Mídias Sociais

Política

Lideranças políticas do Estado do Rio tentam retirar da pauta do STF a votação da redistribuição dos royalties

Avatar

Publicado

em

 

Presidida pelo deputado federal Wladimir Garotinho (PSD-RJ), a Frente Parlamentar em Defesa dos Municípios Produtores de Petróleo solicitou ao presidente do Supremo Tribunal Federal (STF), ministro Dias Toffoli, a retirada de pauta do julgamento sobre a redistribuição dos royalties, marcada para o próximo dia 29 de abril, devido ao momento crítico que o país está vivendo por causa da pandemia do coronavírus.

De acordo com dados divulgados pelas secretarias estaduais de Saúde atualizados na manhã desta quarta-feira, 8, o país já ultrapassou a marca dos 14 mil casos confirmados, se aproximando dos 700 mortos pela doença.

Comentando a tentativa do deputado, que pode ser seu rival nas urnas em outubro desse ano, o presidente da Organização dos Municípios Produtores de Petróleo (Ompetro) e prefeito de Campos dos Goytacazes, Rafael Diniz (CIDADANIA), entende que todas as ações para ajudar a região são bem vindas.

Apesar de reconhecer a iniciativa do deputado federal, cuja base eleitoral também é o município de Campos, Rafael Diniz reforçou que as lideranças políticas do Estado concordaram que esta luta deve ser liderada pelo governador Wilson Witzel (PSC).

“Por esta razão, o advogado da Ompetro, Bruno Navega, está em contato direto com a Procuradoria Geral do Estado (PGE-RJ) traçando o melhor caminho jurídico. De toda forma, a Ompetro vai peticionar junto ao STF. Esta é uma luta sem cores partidárias ou questões políticas. Então todas as ações que vierem para somar são bem vindas”, comentou Rafael Diniz ao portal Folha1, do jornal Folha da Manhã, de Campos.

Ainda de acordo com a publicação, estados produtores e não produtores trabalhavam em uma proposta de acordo, que ainda não foi fechada. Prevista inicialmente para entrar na pauta de votação em novembro do ano passado, a matéria da redistribuição dos royalties do petróleo para todos os estados e municípios brasileiros, vem sendo debatida com ares quase apocalípticos pelos prefeitos das cidades produtoras do Estado do Rio, principalmente as do entorno da Bacia de Campos, que terão suas arrecadações ameaçadas caso a matéria seja aprovado pelo Supremo.

“Caso a liminar seja derrubada, será a falência do Estado do Rio de Janeiro. O percentual dos royalties entre municípios produtores despenca de 26,5% para 4%, e o de Participações Especiais (PE), de 10% para 4%. A estimativa da ANP (Agência Nacional de Petróleo, Gás Natural e Biocombustíveis) é que o Estado perderá 70 bilhões de reais em 5 anos”, reforçou Wladimir Garotinho ao site do jornal de Campos.
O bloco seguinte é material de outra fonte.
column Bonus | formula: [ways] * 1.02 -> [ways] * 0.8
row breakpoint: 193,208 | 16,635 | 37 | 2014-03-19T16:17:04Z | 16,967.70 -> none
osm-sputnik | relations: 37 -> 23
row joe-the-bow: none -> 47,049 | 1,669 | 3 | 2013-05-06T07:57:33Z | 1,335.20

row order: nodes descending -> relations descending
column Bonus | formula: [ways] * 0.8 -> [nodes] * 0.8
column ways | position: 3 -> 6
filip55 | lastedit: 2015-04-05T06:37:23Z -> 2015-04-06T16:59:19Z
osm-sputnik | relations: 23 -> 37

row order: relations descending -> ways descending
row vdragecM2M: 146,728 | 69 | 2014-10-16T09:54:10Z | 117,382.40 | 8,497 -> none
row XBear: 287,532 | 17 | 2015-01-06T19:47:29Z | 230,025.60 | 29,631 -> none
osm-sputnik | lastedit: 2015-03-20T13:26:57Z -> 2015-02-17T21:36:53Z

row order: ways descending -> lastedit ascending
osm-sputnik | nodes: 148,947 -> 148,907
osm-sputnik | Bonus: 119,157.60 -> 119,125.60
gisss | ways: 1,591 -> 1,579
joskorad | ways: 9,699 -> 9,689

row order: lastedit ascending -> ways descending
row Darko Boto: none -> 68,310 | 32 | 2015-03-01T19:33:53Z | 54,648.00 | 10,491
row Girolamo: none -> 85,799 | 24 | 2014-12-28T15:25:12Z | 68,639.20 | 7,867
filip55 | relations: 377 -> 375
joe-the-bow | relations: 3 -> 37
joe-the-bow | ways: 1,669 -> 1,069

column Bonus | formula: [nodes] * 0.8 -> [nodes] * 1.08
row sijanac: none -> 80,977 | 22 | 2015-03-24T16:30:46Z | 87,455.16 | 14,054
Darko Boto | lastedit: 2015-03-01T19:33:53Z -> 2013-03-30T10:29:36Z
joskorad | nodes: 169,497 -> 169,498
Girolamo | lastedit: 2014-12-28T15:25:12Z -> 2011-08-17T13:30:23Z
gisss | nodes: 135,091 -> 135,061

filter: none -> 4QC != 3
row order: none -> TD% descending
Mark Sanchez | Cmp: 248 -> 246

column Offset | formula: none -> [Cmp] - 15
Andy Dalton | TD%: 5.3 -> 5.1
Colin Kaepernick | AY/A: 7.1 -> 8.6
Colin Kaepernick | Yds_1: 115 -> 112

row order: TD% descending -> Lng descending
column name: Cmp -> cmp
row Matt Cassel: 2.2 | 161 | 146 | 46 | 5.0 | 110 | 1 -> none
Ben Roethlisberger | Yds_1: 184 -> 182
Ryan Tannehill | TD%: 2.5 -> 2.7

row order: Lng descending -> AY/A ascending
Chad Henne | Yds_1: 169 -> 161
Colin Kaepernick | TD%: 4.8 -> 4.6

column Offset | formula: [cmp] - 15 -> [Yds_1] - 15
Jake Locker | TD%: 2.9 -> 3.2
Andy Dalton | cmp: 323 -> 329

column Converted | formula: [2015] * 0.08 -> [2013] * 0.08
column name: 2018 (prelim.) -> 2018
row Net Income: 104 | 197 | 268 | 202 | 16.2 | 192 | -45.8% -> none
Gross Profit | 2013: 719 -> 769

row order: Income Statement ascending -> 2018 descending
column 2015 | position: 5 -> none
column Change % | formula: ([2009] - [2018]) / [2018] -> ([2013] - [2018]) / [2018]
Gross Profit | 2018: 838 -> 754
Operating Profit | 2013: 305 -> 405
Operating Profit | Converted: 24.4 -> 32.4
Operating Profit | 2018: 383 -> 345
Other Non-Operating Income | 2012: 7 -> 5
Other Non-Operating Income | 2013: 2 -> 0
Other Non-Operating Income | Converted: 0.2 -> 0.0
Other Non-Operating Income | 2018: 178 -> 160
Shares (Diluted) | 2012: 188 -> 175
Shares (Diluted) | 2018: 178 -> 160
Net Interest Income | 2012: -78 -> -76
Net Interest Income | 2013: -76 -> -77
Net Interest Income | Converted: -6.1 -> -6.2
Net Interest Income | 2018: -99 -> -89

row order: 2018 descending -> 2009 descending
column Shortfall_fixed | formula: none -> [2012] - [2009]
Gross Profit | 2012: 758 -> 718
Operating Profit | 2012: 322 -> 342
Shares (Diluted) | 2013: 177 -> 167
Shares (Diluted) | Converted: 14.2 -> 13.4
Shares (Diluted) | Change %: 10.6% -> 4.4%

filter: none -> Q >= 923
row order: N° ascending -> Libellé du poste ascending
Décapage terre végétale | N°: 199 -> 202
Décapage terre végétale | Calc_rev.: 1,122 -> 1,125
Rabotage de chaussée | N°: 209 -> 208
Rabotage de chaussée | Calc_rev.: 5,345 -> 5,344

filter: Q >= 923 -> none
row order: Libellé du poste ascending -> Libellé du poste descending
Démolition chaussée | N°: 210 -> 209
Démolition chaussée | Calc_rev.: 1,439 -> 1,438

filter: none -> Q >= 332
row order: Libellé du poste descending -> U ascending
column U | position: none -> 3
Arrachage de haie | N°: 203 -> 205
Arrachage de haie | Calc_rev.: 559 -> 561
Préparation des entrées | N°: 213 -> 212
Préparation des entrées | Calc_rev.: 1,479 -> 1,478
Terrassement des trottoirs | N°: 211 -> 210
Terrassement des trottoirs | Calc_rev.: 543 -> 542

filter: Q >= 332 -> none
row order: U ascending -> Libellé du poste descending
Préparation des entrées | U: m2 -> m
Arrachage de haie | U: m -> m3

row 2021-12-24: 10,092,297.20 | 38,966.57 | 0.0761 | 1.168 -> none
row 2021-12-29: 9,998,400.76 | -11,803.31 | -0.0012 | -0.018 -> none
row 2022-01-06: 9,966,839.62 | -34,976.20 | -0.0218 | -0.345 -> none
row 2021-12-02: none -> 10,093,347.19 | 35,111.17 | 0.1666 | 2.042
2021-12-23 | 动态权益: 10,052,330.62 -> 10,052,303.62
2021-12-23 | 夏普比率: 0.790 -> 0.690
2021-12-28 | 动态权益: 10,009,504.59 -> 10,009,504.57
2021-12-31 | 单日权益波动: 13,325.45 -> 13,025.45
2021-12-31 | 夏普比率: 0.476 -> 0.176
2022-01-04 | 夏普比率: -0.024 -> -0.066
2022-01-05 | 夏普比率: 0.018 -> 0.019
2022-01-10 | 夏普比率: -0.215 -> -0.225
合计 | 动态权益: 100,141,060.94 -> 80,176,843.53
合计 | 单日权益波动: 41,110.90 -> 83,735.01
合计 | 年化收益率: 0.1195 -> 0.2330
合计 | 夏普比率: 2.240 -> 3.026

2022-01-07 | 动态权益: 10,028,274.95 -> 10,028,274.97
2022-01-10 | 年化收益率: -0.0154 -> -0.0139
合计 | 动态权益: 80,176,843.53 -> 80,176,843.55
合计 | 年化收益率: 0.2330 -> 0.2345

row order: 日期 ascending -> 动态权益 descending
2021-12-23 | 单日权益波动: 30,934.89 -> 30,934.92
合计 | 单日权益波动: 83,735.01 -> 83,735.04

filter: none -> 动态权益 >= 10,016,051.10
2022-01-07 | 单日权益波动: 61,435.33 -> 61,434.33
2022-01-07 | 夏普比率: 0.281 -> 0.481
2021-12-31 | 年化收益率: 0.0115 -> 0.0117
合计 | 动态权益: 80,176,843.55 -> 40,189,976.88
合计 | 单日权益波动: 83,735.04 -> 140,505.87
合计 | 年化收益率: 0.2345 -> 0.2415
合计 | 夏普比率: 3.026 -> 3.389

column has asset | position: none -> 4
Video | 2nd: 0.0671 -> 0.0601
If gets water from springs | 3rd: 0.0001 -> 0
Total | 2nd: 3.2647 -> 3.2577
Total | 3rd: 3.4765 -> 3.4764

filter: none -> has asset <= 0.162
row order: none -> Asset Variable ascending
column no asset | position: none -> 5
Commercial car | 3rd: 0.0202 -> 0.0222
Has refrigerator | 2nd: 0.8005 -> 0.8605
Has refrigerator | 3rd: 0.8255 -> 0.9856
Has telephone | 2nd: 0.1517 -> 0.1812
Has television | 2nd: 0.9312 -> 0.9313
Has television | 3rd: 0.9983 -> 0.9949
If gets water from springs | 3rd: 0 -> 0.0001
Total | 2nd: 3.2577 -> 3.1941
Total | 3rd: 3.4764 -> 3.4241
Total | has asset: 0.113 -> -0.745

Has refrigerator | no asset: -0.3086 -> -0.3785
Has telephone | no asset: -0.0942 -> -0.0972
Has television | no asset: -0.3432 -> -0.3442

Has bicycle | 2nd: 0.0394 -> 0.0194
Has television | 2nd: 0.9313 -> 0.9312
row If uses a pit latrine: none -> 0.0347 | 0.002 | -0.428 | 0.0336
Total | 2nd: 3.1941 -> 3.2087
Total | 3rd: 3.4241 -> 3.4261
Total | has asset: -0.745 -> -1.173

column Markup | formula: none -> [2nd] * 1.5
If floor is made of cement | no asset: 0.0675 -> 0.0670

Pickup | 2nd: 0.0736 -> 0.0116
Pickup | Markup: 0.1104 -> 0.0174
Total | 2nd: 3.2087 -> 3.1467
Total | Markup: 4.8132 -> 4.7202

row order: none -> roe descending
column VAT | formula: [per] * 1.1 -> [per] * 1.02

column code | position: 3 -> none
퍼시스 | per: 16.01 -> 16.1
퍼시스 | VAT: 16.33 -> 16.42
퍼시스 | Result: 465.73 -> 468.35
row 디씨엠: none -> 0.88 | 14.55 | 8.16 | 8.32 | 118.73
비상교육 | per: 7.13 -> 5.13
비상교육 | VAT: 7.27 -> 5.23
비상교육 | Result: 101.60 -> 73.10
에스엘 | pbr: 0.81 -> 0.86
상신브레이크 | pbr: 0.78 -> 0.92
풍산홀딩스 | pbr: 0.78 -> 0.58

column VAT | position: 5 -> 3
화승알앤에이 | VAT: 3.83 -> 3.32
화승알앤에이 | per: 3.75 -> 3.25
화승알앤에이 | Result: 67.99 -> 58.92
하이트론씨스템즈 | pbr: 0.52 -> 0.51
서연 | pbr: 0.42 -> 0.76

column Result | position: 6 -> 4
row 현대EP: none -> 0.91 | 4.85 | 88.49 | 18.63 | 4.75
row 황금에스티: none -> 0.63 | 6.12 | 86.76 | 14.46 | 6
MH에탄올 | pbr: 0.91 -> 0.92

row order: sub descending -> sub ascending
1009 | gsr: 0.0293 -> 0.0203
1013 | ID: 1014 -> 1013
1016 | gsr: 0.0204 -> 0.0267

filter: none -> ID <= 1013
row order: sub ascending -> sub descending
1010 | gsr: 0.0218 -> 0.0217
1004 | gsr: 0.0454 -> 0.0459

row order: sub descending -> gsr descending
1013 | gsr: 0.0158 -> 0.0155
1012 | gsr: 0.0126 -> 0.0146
A reportagem lembra que no início de março, Rafael Diniz revelou que vem desenvolvendo várias ações em defesa da manutenção dos royalties para os municípios e estados produtores, com a participação do presidente da Câmara Federal, deputado Rodrigo Maia (DEM-RJ).

Desde meados do ano passado, quando o presidente do STF prometeu a uma comitiva de governadores e prefeitos de cidades não produtoras que a matéria entraria na pauta, políticos e especialistas vêm afirmando que um resultado negativo no julgamento causaria um cenário catastrófico para a economia de municípios e estados produtores, principalmente para o Rio de Janeiro, maior produtor de petróleo do país.

A argumentação de Wladimir Garotinho para tentar sensibilizar o ministro Dias Toffoli é de que, em um momento que estados e municípios vêm enfrentando a pandemia do novo coronavírus, o prejuízo financeiro seria ampliado principalmente na Saúde Pública, lembrando que os 2 maiores produtores de petróleo do país, os estados de Rio e São Paulo, são justamente os que apresentam o maior número de casos da doença.

Dos mais de 14 mil casos registrados em todos os estados brasileiros, o Estado de São Paulo aparece com o maior número de casos confirmados, 5.682, e também o maior número de mortos, 371, seguido pelo Estado do Rio, com 1.688 casos confirmados e 89 mortes pelo coronavírus.